Why the anti Paul letters?  Well, Crossan suggests, they are an
“attempt to sanitize a social subversive, to domesticate a dissident apostle, and to make Christianity and Rome safe for one another”. (Crossan & Reed 2004:106).

Which kind of brings us back to today’s biblical story.

Some of the author’s hearers are frightened.
They seem convinced that the so-called ‘second coming of Jesus’ is about to happen.
        So they have got themselves all into a lather.
        And their goings-on has divided their small community.

The author tries to counter this ‘apocalyptic scenario’, but to no avail.
Instead the comments seem to pour oil onto troubled fires.
Palpable fear grips the Thessalonians.
        Such as some politicians hope will happen during an election campaign.
        For fear speaks louder than either history or reasoned debate!

Being progressives we can dismiss all this
‘apocalyptic’, ‘end-of-the- world’, ‘second-coming-of-Jesus’ stuff as fanciful rubbish.
        And most of it is.  Or if you prefer Bishop Jack Spong’s evaluation:
        “gobbledygook and complete non-sense”.  (Spong eLetter, 31.10.07)

Especially the modern writings of Tim LeHaye and the
“transcendental snake oil”  (Crossan 2007:198) called the Left Behind series.
As well as the rantings of many American TV evangelists,
and their Australian imitators.

So it is important to try and go under the apocalyptic veneer
in order to get in touch with the real underlying issue.
        And that real issue is, I suggest:
                not about the end of the world or the second coming of Jesus,
                but about the end of evil and injustice and violence… in this world.

On the former, Crossan is again helpful:
“The Second Coming of Christ is not an event that we should expect to happen soon.  The Second Coming of Christ is not an event that we should expect to happen violently.  The Second Coming of Christ is not an event that we should expect to happen literally.  The Second Coming of Christ is what will happen when we Christians finally accept that the First Coming was the Only Coming and start to cooperate with divine presence”.  (Crossan 2007:230-231)
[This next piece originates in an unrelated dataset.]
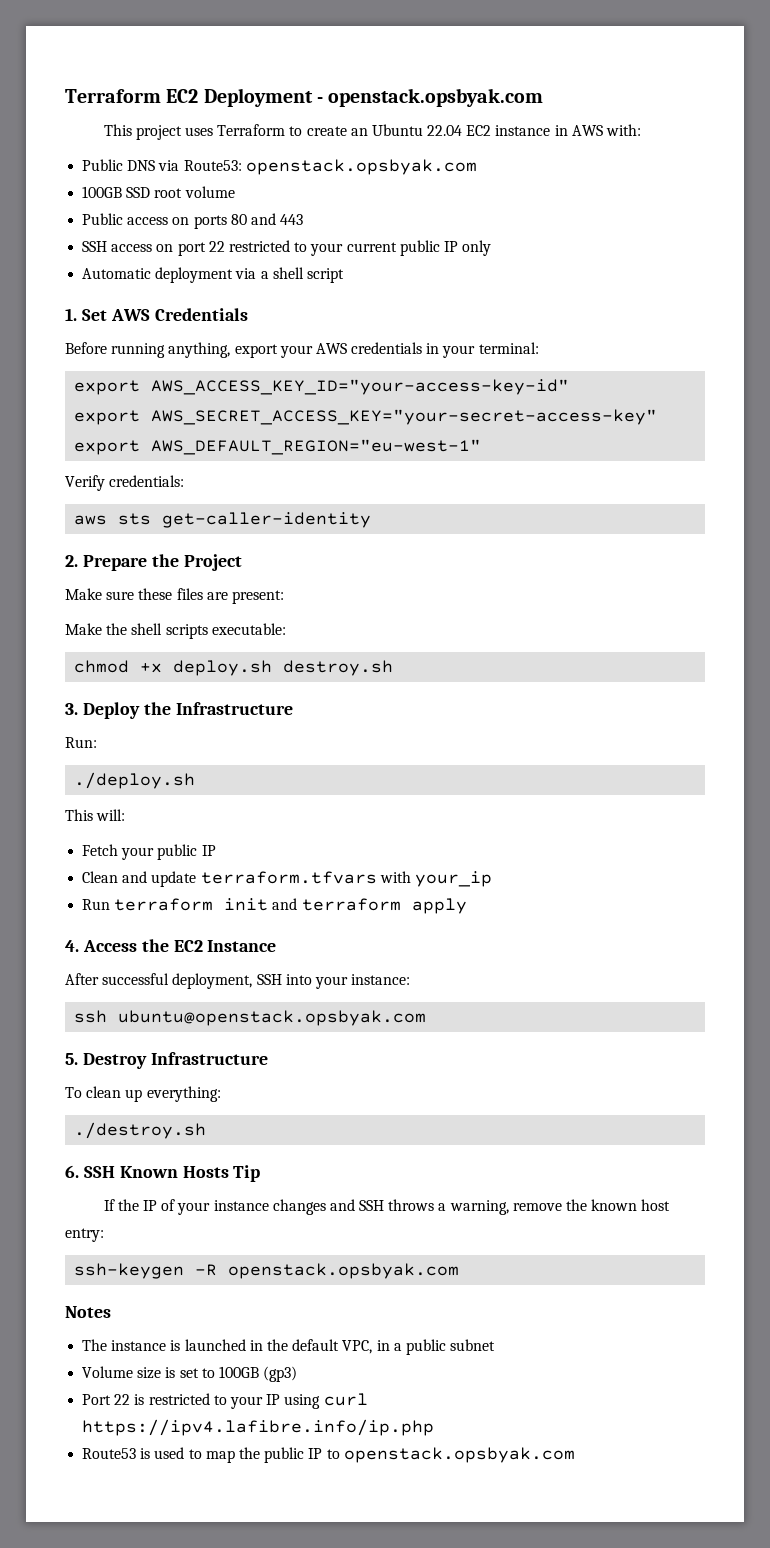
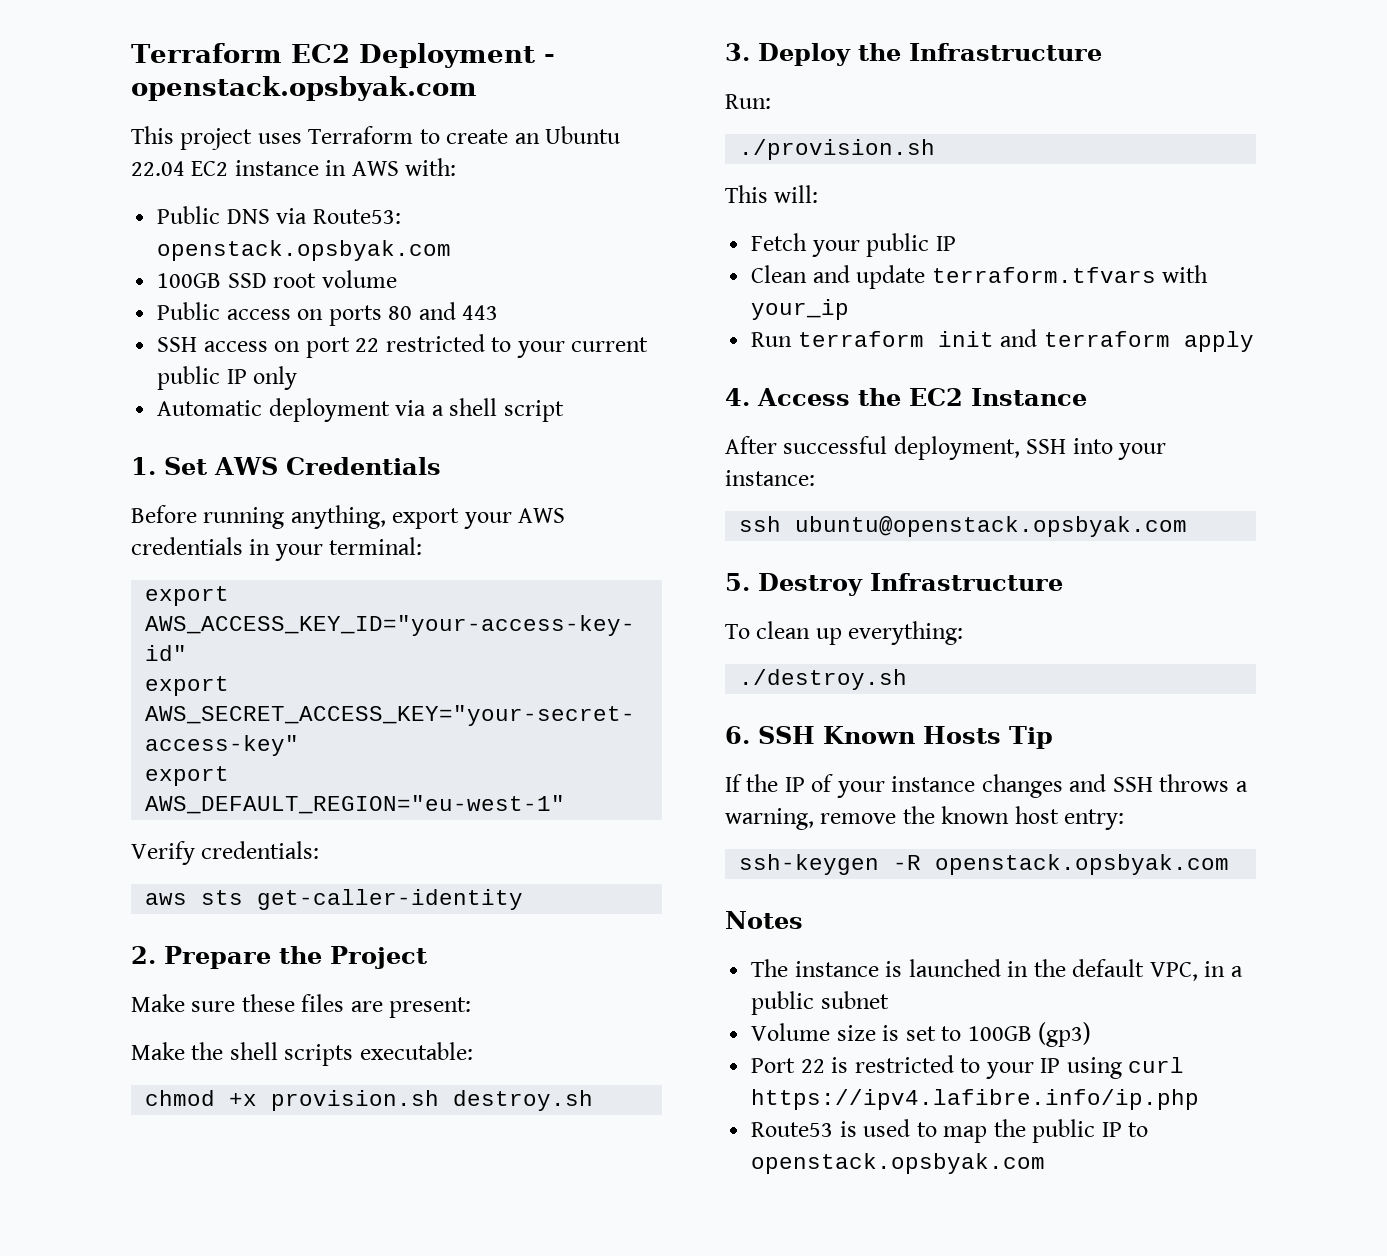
- chmod +x deploy.sh destroy.sh
+ chmod +x provision.sh destroy.sh
- ./deploy.sh
+ ./provision.sh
On the latter, a professor of religion and philosophy, Russell Pregeant,
says we need to get in touch with:
“the hope for peace and justice that has led many in our own time, under the influence of liberation theology, to speak of apocalyptic writings as ‘the literature of the oppressed’”.  (Pregeant, P&F web site, 2007)

And he goes on to say:
“[this is] a reminder that God is certainly not satisfied with the unjust structure of the present world… [But] we need neither the outrageous fantasies of the so-called ‘rapture’ nor the grotesque images of millions of souls condemned to eternal torture while the blessed shine like the sun, to insure that human life has eternal significance”.  (Pregeant, P&F web site, 2007)

oo0oo

Well after all this, what are we left with?

Apocalyptic talk, in our own times, which wants to claim
a basis in divine destruction, is unhelpful.
Apocalyptic talk, in our times, which wants to claim
a basis in human transformation, is helpful.
        It is that simple.

But for us to get beyond this helpful/unhelpful dichotomy,
something more is required of us.  And that is to:
(i) read and study the biblical stories seriously, not literally, and
(ii) know that we, even if only in a small way, are called upon
to participate in the transformation of the world.
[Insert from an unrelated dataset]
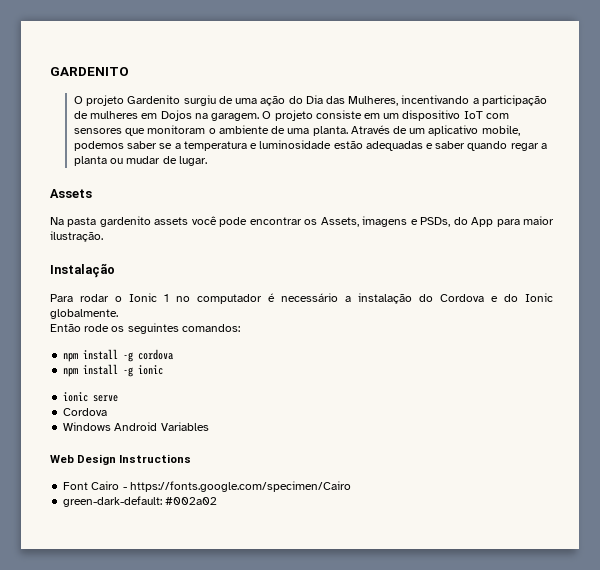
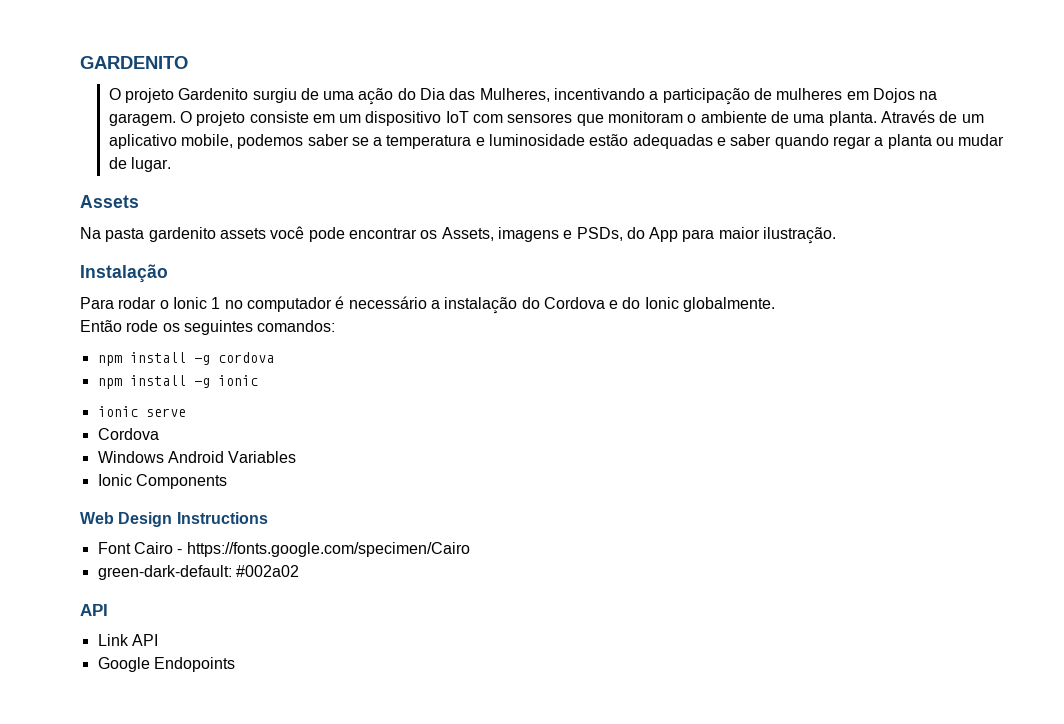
+ Ionic Components
  green-dark-default: #002a02
+ API
+ Link API
+ Google Endopoints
If we are only against something, we are doomed to negativity.
So too if our actions are only attempts at domesticating dissident voices,
making religion and politics safe for one another.
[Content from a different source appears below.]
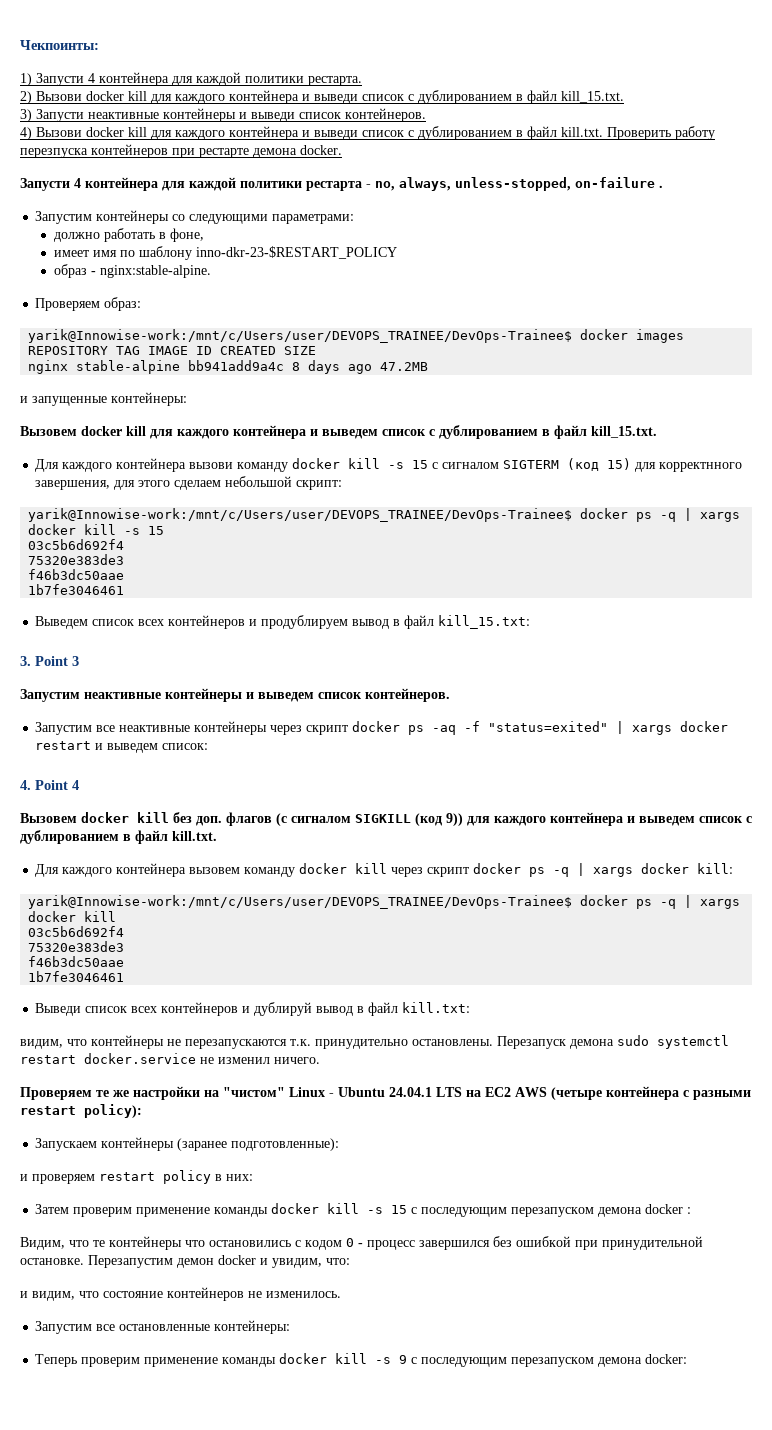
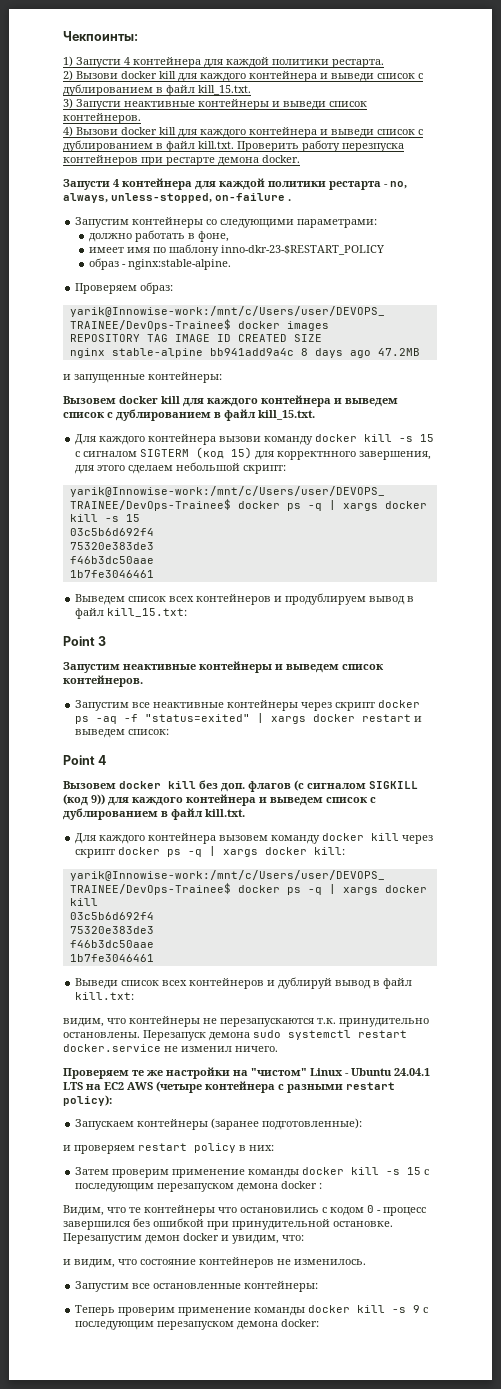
- 3. Point 3
+ Point 3
- 4. Point 4
+ Point 4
Something which Parliament House-going fundamentalist christians, and
‘want-to-be-re-elected’ politicians of any party, need to remember!

Bibliography:
Bausch, W. J. A World of Stories for Preachers and Teachers. Mystic. Twenty-Third Publications, 1998.
Crossan, J. D. God and Empire. Jesus Against Rome, Then and NowNew York. HarperCollins, 2007.
Crossan, J. D. & J. L. Reed. In Search of Paul. How Jesus’s Apostle Opposed Rome’s Empire with God’s Kingdom. . New York. HarperSanFrancisco, 2004.